## Dataset excerpts
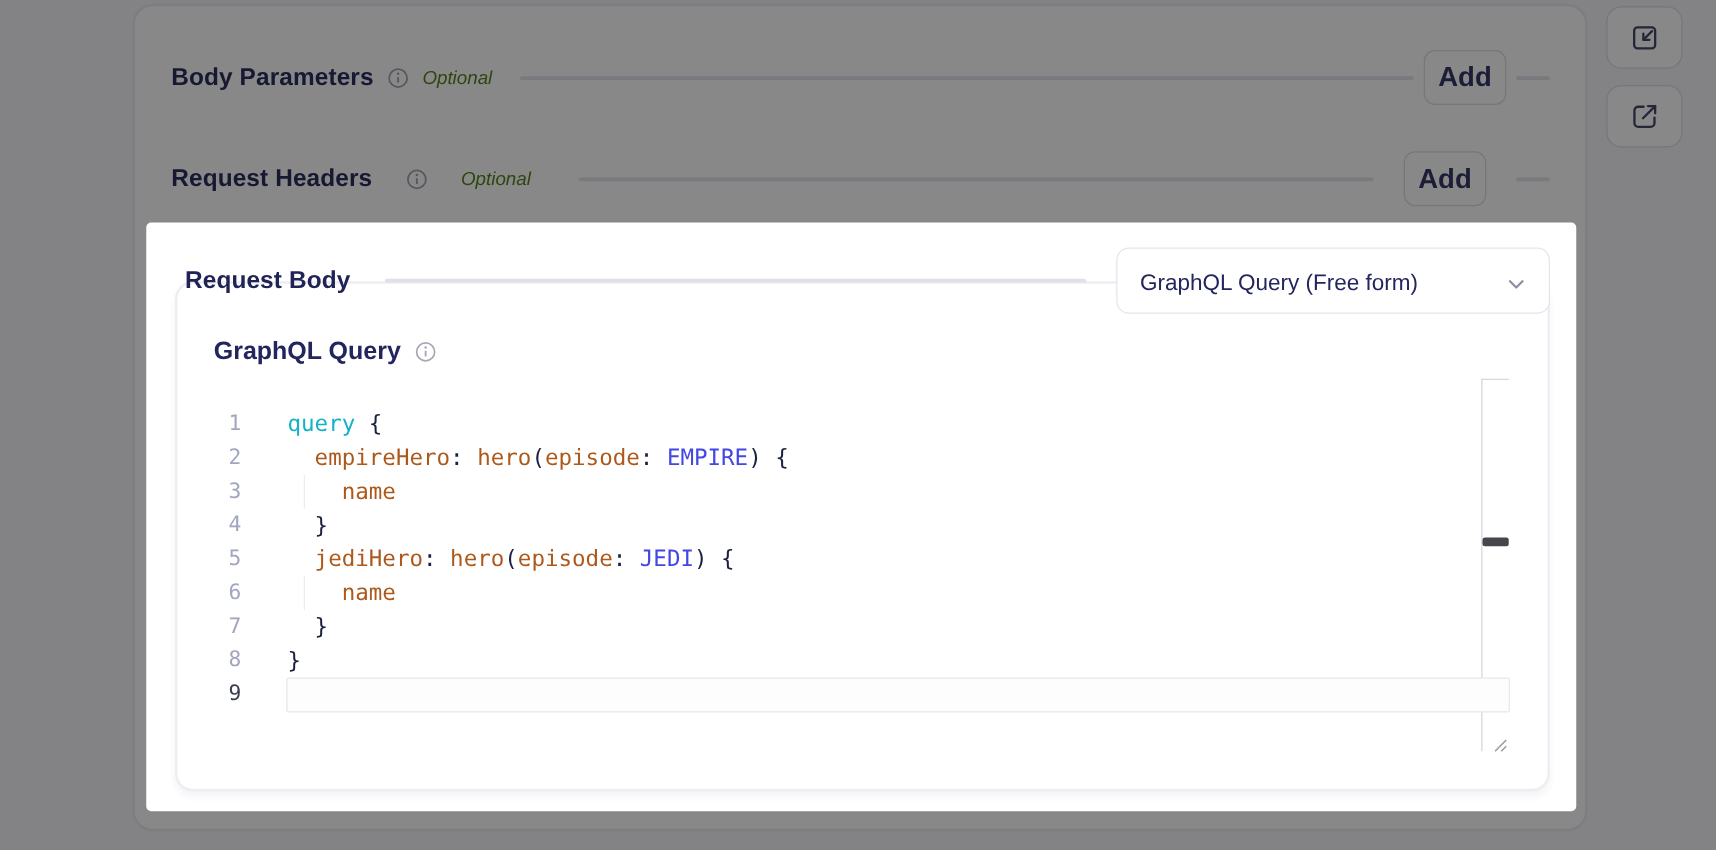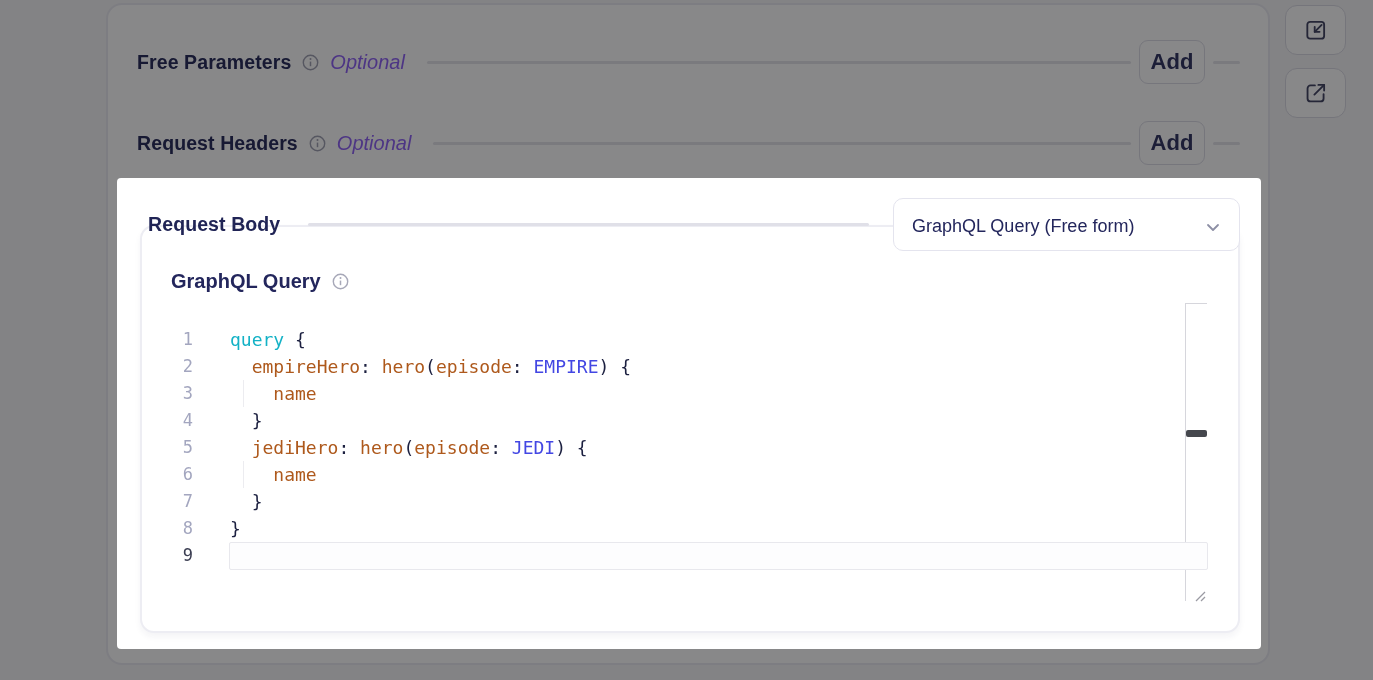--- a/index.html
+++ b/index.html
@@ -10,24 +10,24 @@
   .main-card{
     position:absolute; left:106px; top:3px; width:1164px; height:662px;
     background:#ffffff; border:2px solid #eaeaf1; border-radius:16px;
   }
 
   
   .section-row{
     position:absolute; left:137px; right:133px; height:44px;
     display:flex; align-items:center;
   }
-  .row-qp{ top:40px; } .row-rh{ top:121px; }
+  .row-qp{ top:40px; } .row-rh{ top:121px;gap:16px; }
   .section-title{ font-size:19.5px; font-weight:700; color:#202455; letter-spacing:.1px; white-space:nowrap; }
   .info-icon{ margin-left:11px; width:17px; height:17px; flex:none; }
-  .optional{ margin-left:11px; font-size:20px; font-style:italic; color:#8b5cf6; white-space:nowrap; }
+  .optional{ margin-left:11px; font-size:15px; font-style:italic; color:#4d7c0f; white-space:nowrap; }
   .rule{ height:3px; background:#e3e3ea; border-radius:2px; }
   .rule-flex{ flex:1; margin:0 0 0 22px; }
   .rule-end{ width:27px; flex:none; }
   .add-btn{
     flex:none; width:66px; height:44px; margin:0 8px;
     background:#fff; border:1.6px solid #dcdce6; border-radius:9px;
     font-size:22px; font-weight:700; color:#2b2e5e;
     display:flex; align-items:center; justify-content:center; cursor:pointer;
     font-family:"Liberation Sans", sans-serif;
   }
@@ -107,21 +107,21 @@
     pointer-events:none; z-index:50;
   }
   svg{ display:block; }
 </style>
 </head>
 <body>
 
 <div class="main-card"></div>
 
 <div class="section-row row-qp">
-  <span class="section-title">Free Parameters</span>
+  <span class="section-title">Body Parameters</span>
   <span class="info-icon">
     <svg width="17" height="17" viewBox="0 0 17 17">
         <circle cx="8.5" cy="8.5" r="7.2" fill="none" stroke="#9d9eb0" stroke-width="1.4"></circle>
         <line x1="8.5" y1="7.6" x2="8.5" y2="12.2" stroke="#9d9eb0" stroke-width="1.5"></line>
         <circle cx="8.5" cy="4.9" r="1" fill="#9d9eb0"></circle>
       </svg>
   </span>
   <span class="optional">Optional</span>
   <div class="rule rule-flex"></div>
   <button class="add-btn">Add</button>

## Directions
Wherever the word "font" appears in the listing, copy the line that holds it.

## Exercise answer
   .section-title{ font-size:19.5px; font-weight:700; color:#202455; letter-spacing:.1px; white-space:nowrap; }
-  .optional{ margin-left:11px; font-size:20px; font-style:italic; color:#8b5cf6; white-space:nowrap; }
+  .optional{ margin-left:11px; font-size:15px; font-style:italic; color:#4d7c0f; white-space:nowrap; }
     font-size:22px; font-weight:700; color:#2b2e5e;
     font-family:"Liberation Sans", sans-serif;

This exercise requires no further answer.